[WHAT THE TASK ASKS] Without any pictures, print the lines below from the one that has "justify-content: none ->" through the one that has "justify-content: center ->", exactly and nothing else.
::: GIVEN ENTRIES :::
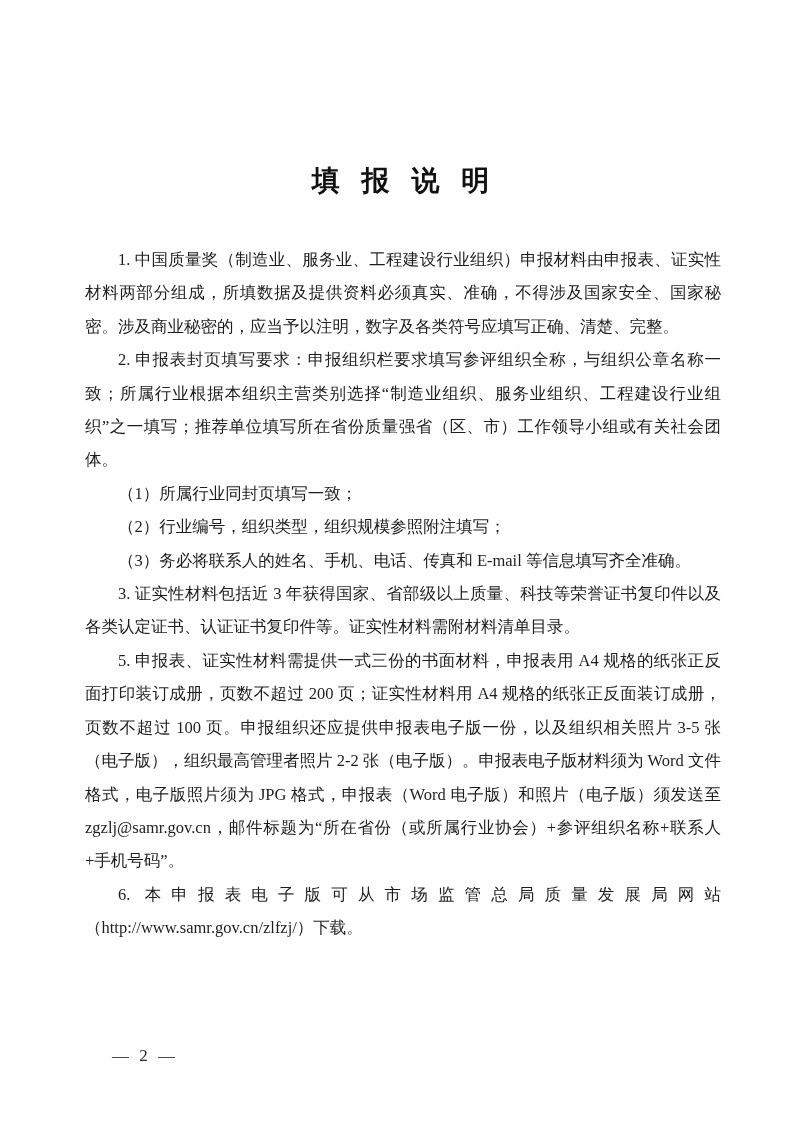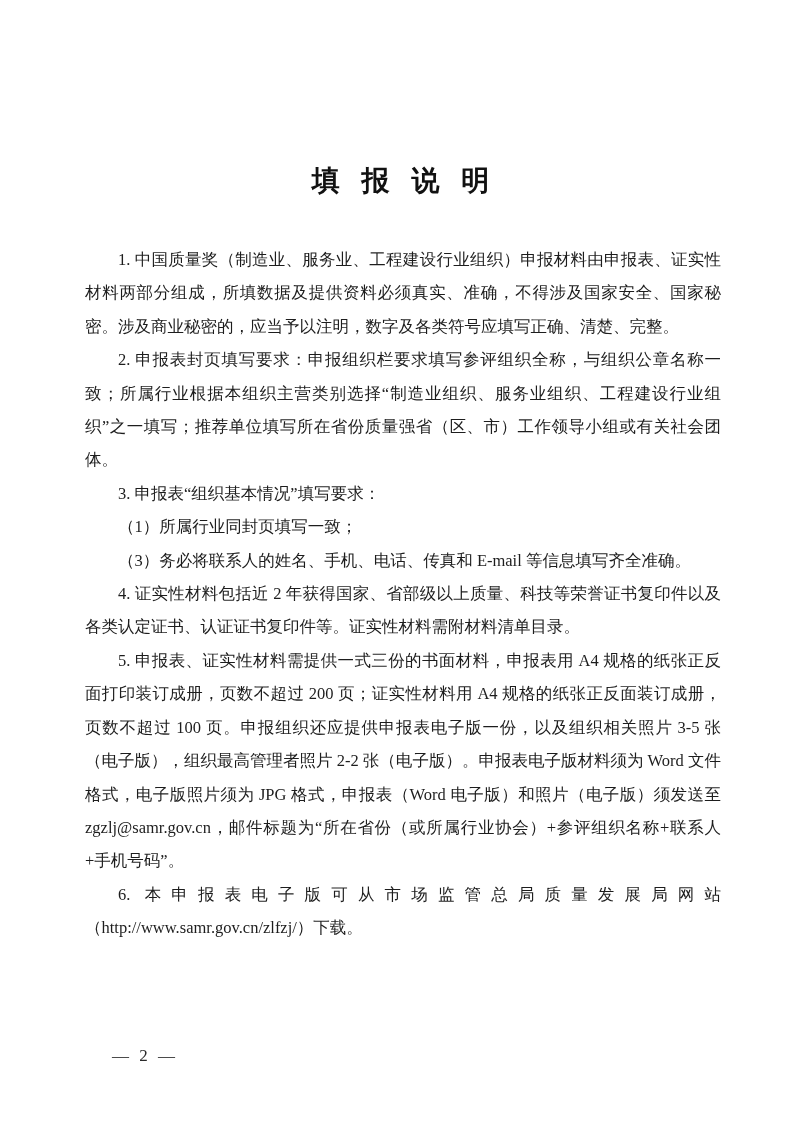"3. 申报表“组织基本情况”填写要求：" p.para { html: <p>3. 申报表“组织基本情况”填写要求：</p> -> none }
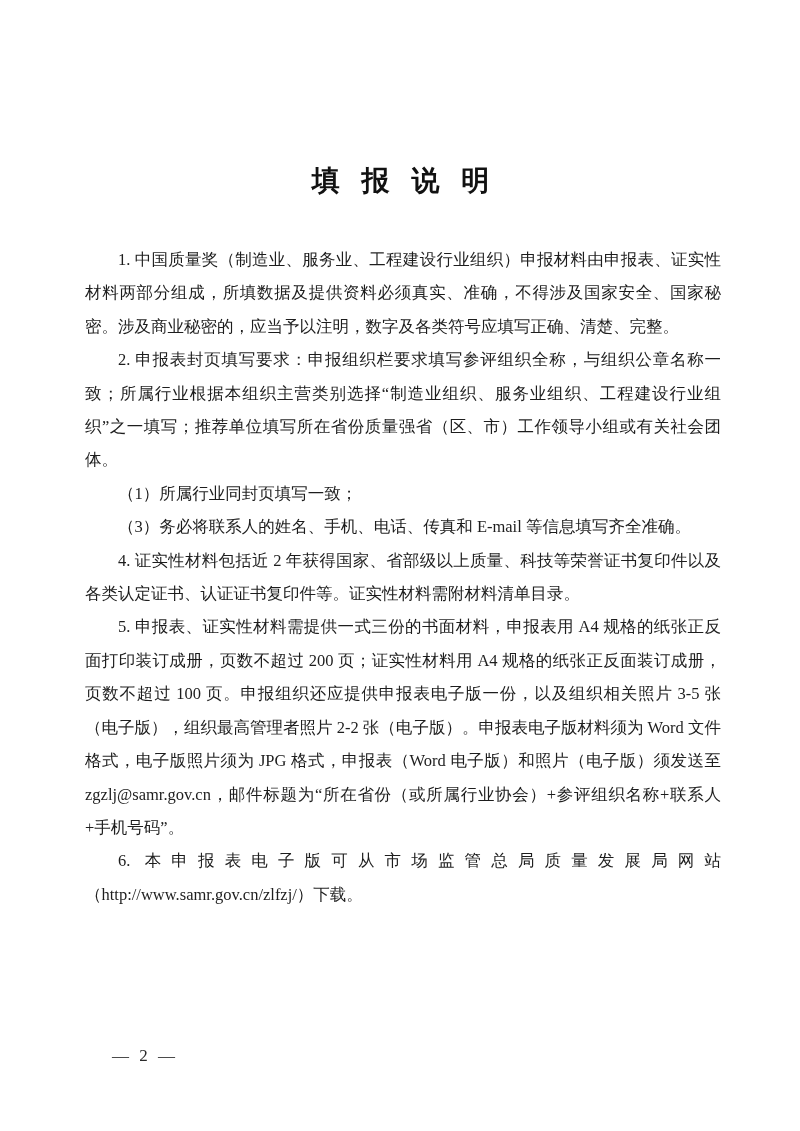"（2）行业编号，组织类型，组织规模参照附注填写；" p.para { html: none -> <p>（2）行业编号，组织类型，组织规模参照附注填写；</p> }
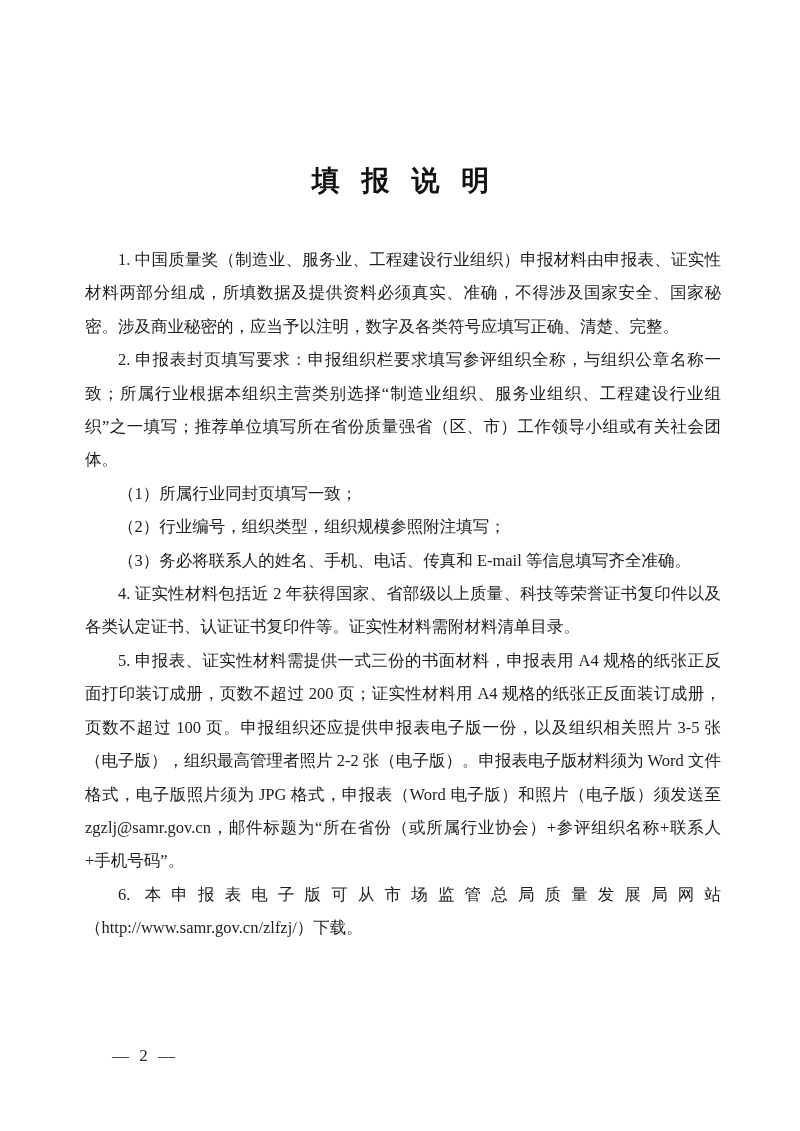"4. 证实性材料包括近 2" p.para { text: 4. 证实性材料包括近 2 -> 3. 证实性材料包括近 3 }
:::
::: GIVEN ENTRIES :::
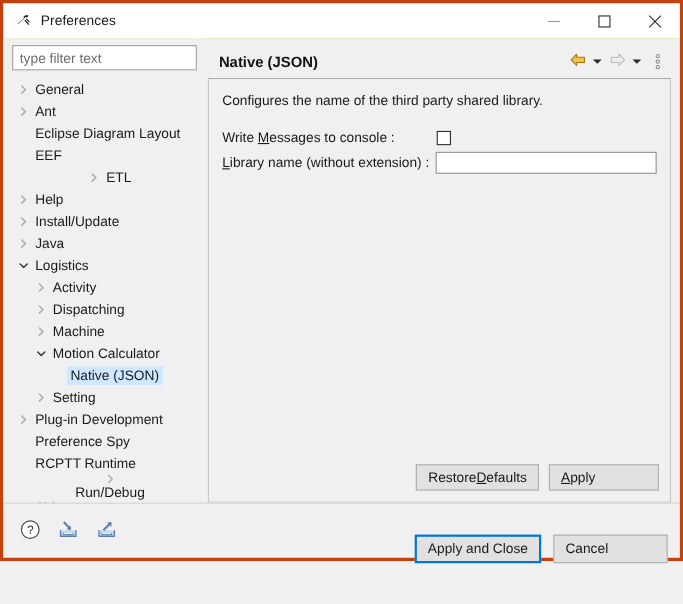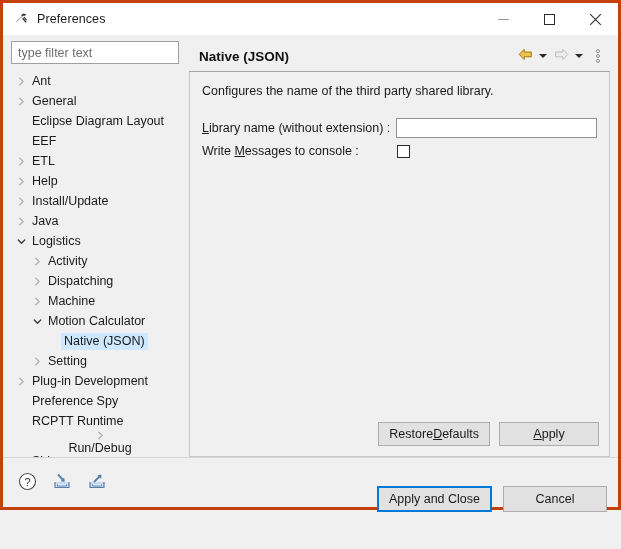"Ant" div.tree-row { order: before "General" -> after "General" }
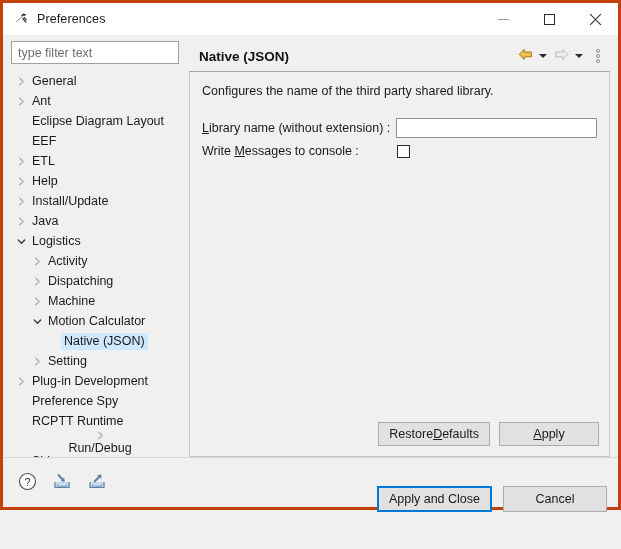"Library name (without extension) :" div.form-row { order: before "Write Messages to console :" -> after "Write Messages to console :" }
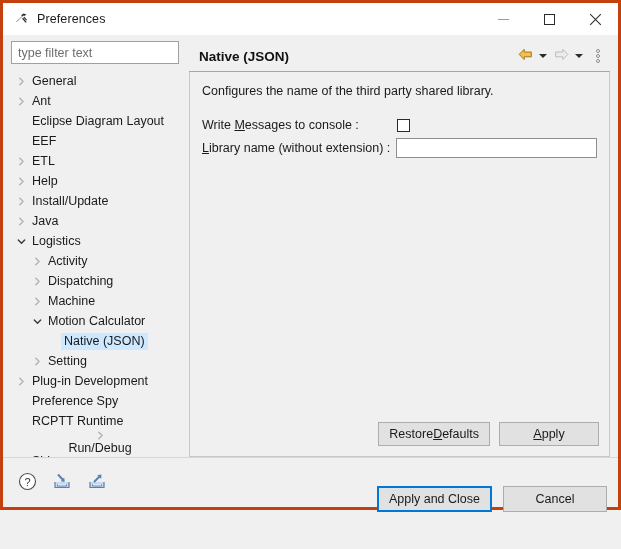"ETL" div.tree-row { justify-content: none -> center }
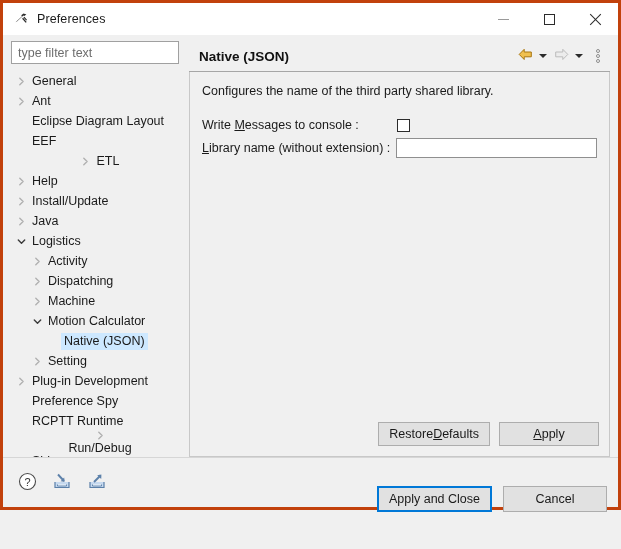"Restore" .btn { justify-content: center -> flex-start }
:::
[THE COMPLETED TASK]
"ETL" div.tree-row { justify-content: none -> center }
"Restore" .btn { justify-content: center -> flex-start }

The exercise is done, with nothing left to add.